По утрам отец и мать молились напротив этих икон. Мы же тихонько собирались в школу – молитвы нас все равно поджидали перед уроками.
При гимназии находился храм, хотя так сразу и не подумаешь. Располагался он в отдельном здании, на месте старого спортзала, и не было в нем никакого православного величия, золотых куполов или расписных икон. Стены внутри выбелены, алтарная преграда и иконостас сколочены из старых досок, подсвечников нет. Раньше, когда Гордей только поступал в первый класс, и этого храма не было – учеников водили в церковь Архангела Михаила, которая располагалась в двух километрах от школы, и, чтобы быть на уроках в девять, приходилось в восемь топать до храма.
Перед входом в храм я спрятал колючки своих волос под косынку. Мы с Гордеем синхронно перекрестились и шагнули за порог. Наши классные руководительницы в длинных платьях и платках выстраивали детей по шеренгам: пятый класс, шестой, седьмой… Гордей ушел к дальней стенке, где стояли старшеклассники, а я остался посерединке.
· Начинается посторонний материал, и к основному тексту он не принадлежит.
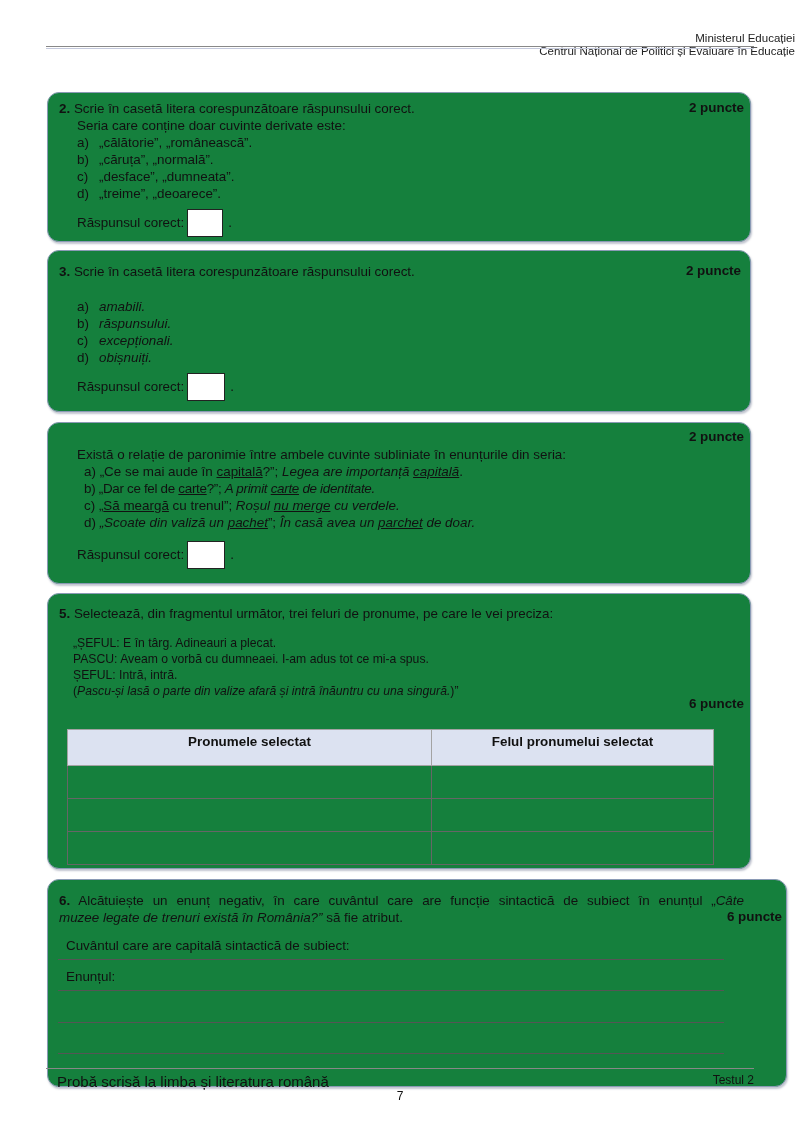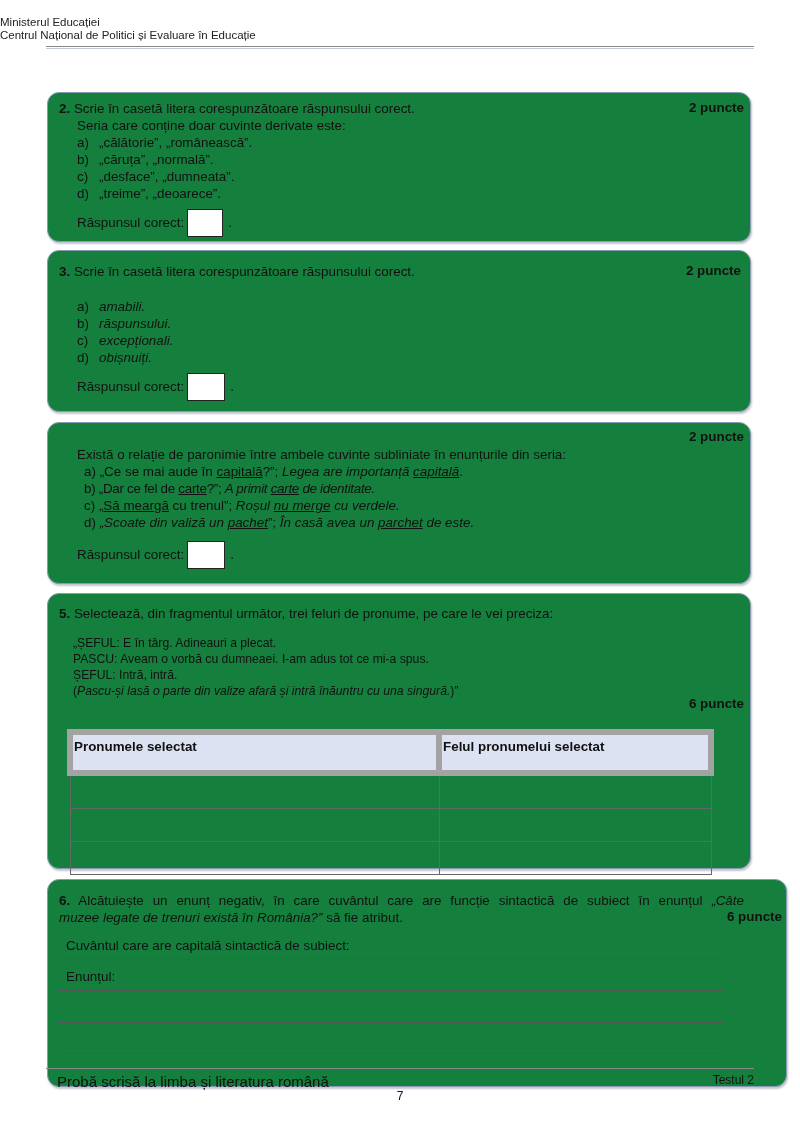--- a/index.html
+++ b/index.html
@@ -8,7 +8,7 @@
       font-family: "Liberation Sans", sans-serif; color: #111; font-size: 13.4px;
     }
     .hdr {
-      position: absolute; left: 0; top: 16px; width: 795px; text-align: left;
+      position: absolute; left: 0; top: 32px; width: 795px; text-align: right;
       font-size: 11.5px; line-height: 13px; color: #222;
     }
     .hdr-line {

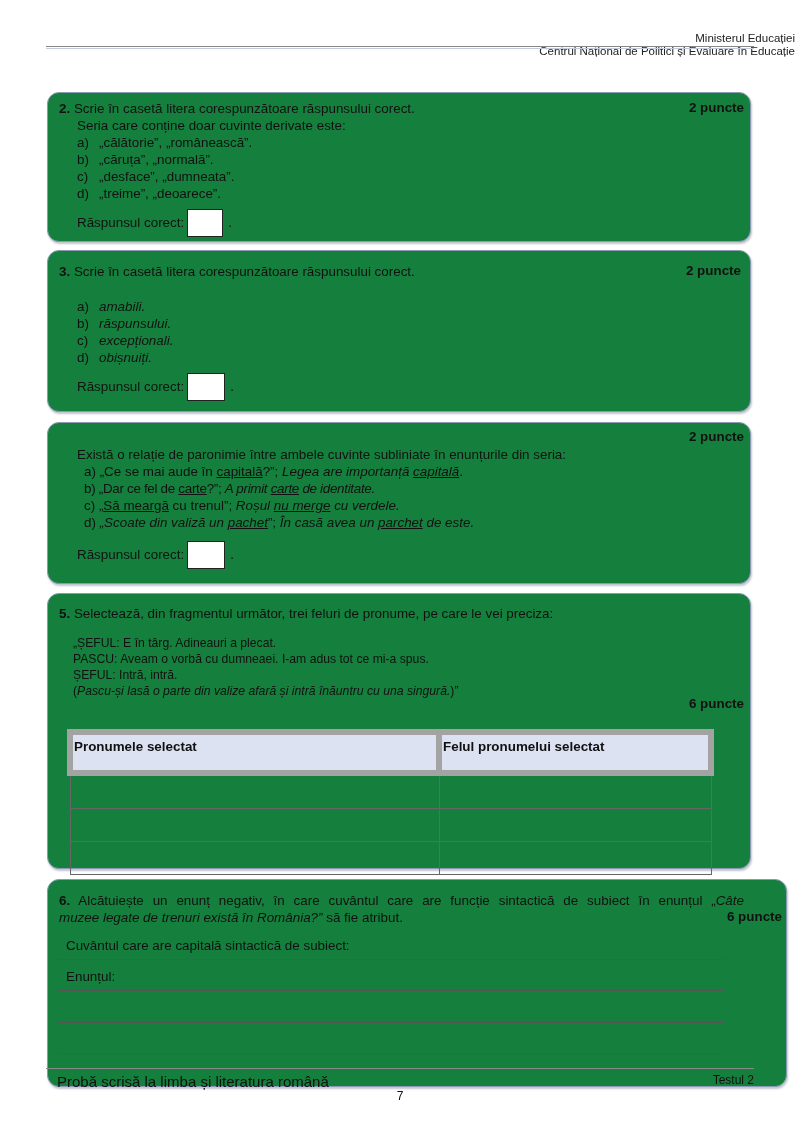--- a/index.html
+++ b/index.html
@@ -103,7 +103,7 @@
   <div class="opt" style="left:36px; top:40px;"><span>a)</span> <span>„Ce se mai aude în </span><span class="u">capitală</span><span>?”; </span><span class="i">Legea are importanță </span><span class="u i">capitală</span><span>.</span></div>
   <div class="opt" style="left:36px; top:57px; letter-spacing:-0.3px;"><span>b)</span> <span>„Dar ce fel de </span><span class="u">carte</span><span>?”; </span><span class="i">A primit </span><span class="u i">carte</span><span class="i"> de identitate.</span></div>
   <div class="opt" style="left:36px; top:74px;"><span>c)</span> <span>„</span><span class="u">Să meargă</span><span> cu trenul”; </span><span class="i">Roșul </span><span class="u i">nu merge</span><span class="i"> cu verdele.</span></div>
-  <div class="opt" style="left:36px; top:91px;"><span>d)</span> <span class="i">„Scoate din valiză un </span><span class="u i">pachet</span><span>”; </span><span class="i">În casă avea un </span><span class="u i">parchet</span><span class="i"> de este.</span></div>
+  <div class="opt" style="left:36px; top:91px;"><span>d)</span> <span class="i">„Scoate din valiză un </span><span class="u i">pachet</span><span>”; </span><span class="i">În casă avea un </span><span class="u i">parchet</span><span class="i"> de doar.</span></div>
   <div class="ans" style="top:118px;">
     <span>Răspunsul corect:</span><span class="ansbox" style="width:36px;"></span><span>.</span>
   </div>

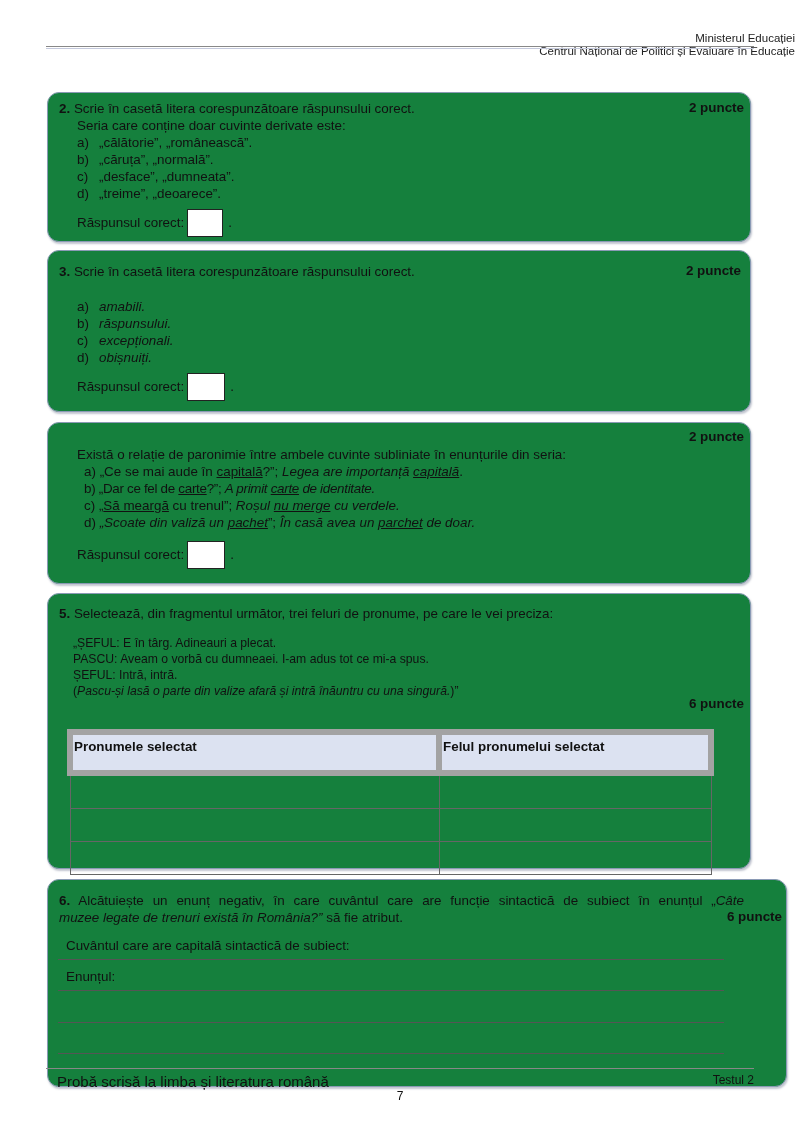--- a/index.html
+++ b/index.html
@@ -45,7 +45,7 @@
     }
     table.pron th {
       background: #dce2f1; font-weight: bold; height: 30px; font-size: 13.4px;
-      border: 6px solid #a3a3a3; text-align: left; vertical-align: top; padding-top: 4px;
+      border: 1px solid #a3a3a3; text-align: center; vertical-align: top; padding-top: 4px;
     }
     table.pron td { height: 30px; border: 1px solid #666; }
     .wline {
Когда длинно и непонятно заговорил священник и запел хор, я сложил руки ладошка к ладошке. Правая рука была перевязана: растяжение, споткнулся и упал – так было сказано маме. Я обернулся на Гордея; он, сцепив пальцы перед собой, шептал одними губами. Тоже врал при помощи рук. Гарри Гудини.
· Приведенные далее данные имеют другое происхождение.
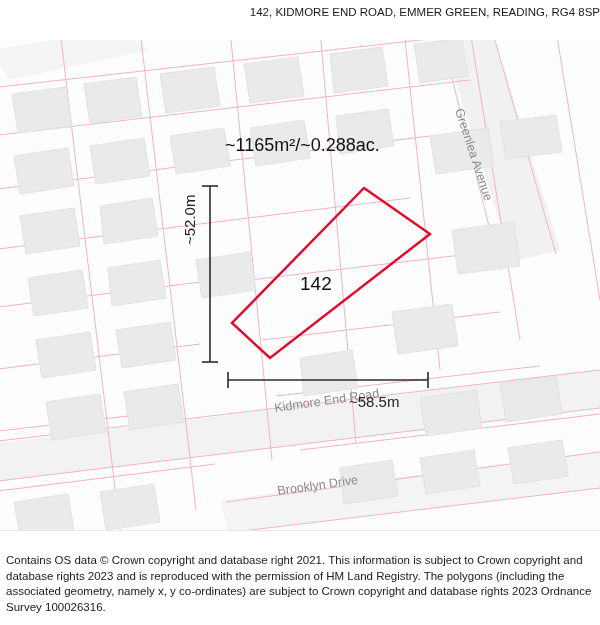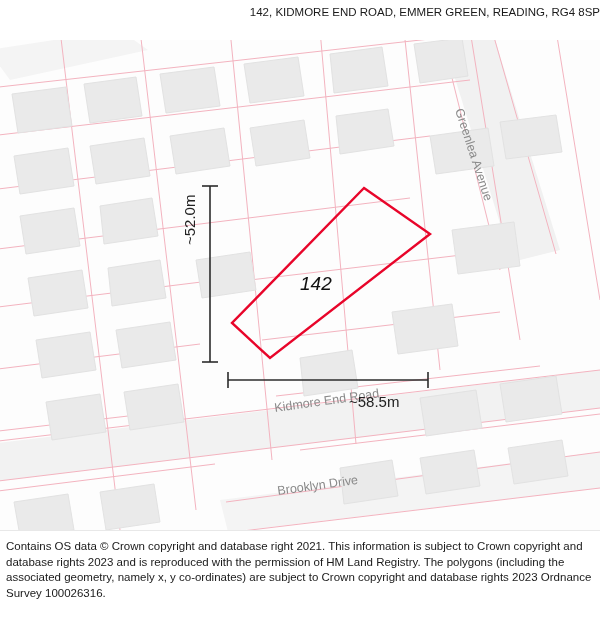--- a/index.html
+++ b/index.html
@@ -218,6 +218,7 @@
       </g>
     </svg>
 
+    <div class="map-label" id="area-label">~1165m²/~0.288ac.</div>
     <div class="map-label" id="plot-number">142</div>
     <div class="map-label" id="width-label">~58.5m</div>
     <div class="map-label" id="height-label">~52.0m</div>

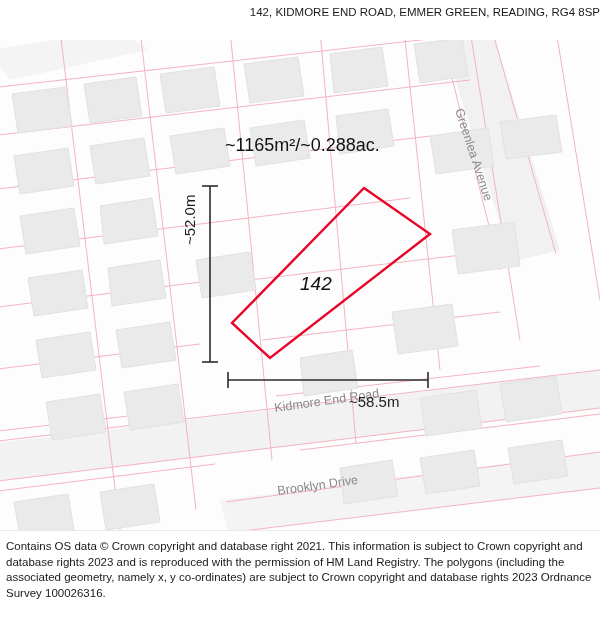--- a/index.html
+++ b/index.html
@@ -70,7 +70,6 @@
     top: 233px;
     font-size: 19px;
     color: #111111;
-    font-style: italic;
   }
   #width-label {
     left: 301px;

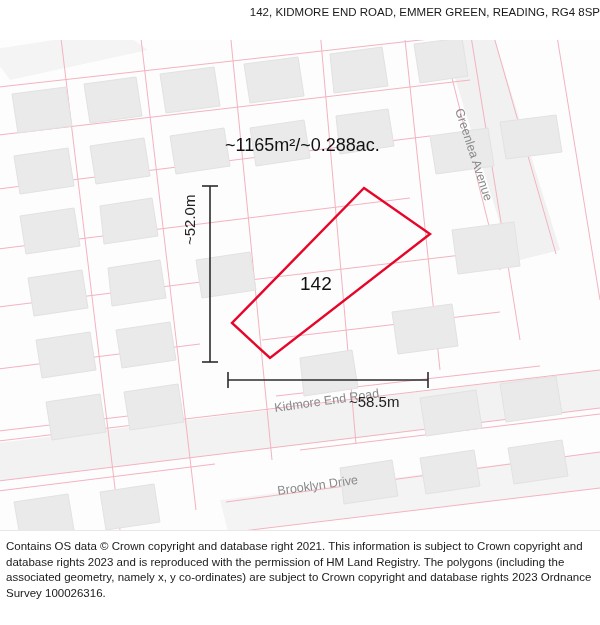--- a/index.html
+++ b/index.html
@@ -96,7 +96,7 @@
     top: 530px;
     width: 600px;
     height: 95px;
-    padding: 8px 6px 0 6px;
+    padding: 22px 6px 0 6px;
     box-sizing: border-box;
     border-top: 1px solid #e8e8e8;
     background: #ffffff;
Перед началом дня мы читали молитву об учении.
– Премилосердный Господь, пошли нам благодать Духа Твоего Святого, дающего понятливость и укрепляющего душевные наши силы… – вторил я вместе со всеми.
То и дело я оборачивался на брата и сверялся, делает ли он то же, что и все.
– …избавь нас от всяких козней вражеских, сохрани нас в вере Христовой и чистоте во все время жизни нашей… – добросовестно выговаривал Гордей, и, хотя он стоял далеко, мне казалось, что его голос самый отчетливый в этом нестройном хоре.
– Иисус не общается с ворами и врунами, – неожиданно произнес я, отворачиваясь от брата.
Меня услышала только Карина, стоявшая по левую руку. Она переспросила:
– Чего?
Я помотал головой: ничего.
После окончания молитвы, когда мы стройными рядами потянулись обратно к школе, я задержался, позволяя ребятам меня обогнать, и дождался Гордея. Мы пошли рядом. Сначала шли молча, потом, на выходе из храма, я спросил:
– Мы ведь не пранк снимали, да?
– А что ж еще? – как ни в чем не бывало спросил Гордей.
– Ты у этого мужчины деньги взял. И не вернул.
– Да? – непонятно усмехнулся брат. – Ну, возможно.
– Это же… грех. – Я сам понимал, как смешно это звучит, но других слов подобрать не смог.
Гордей и вправду посмеялся:
– Серьезно?
– Ага. Это мошенничество.
– Это не мошенничество, а взаимовыгодное сотрудничество, – поправил меня Гордей. – Он мне дал деньги, а я взамен не стал вызывать полицию – и ему хорошо, и мне хорошо. Взаимовыгодно.
Мы зашли в школу, и я, потесненный другими ребятами, немного отстал от Гордея. Снова догнав его, я продолжил:
– Ну так если бы я не бросилась под колеса, вообще ничего бы не было…
– А зачем ты бросилась? – неожиданно спросил брат.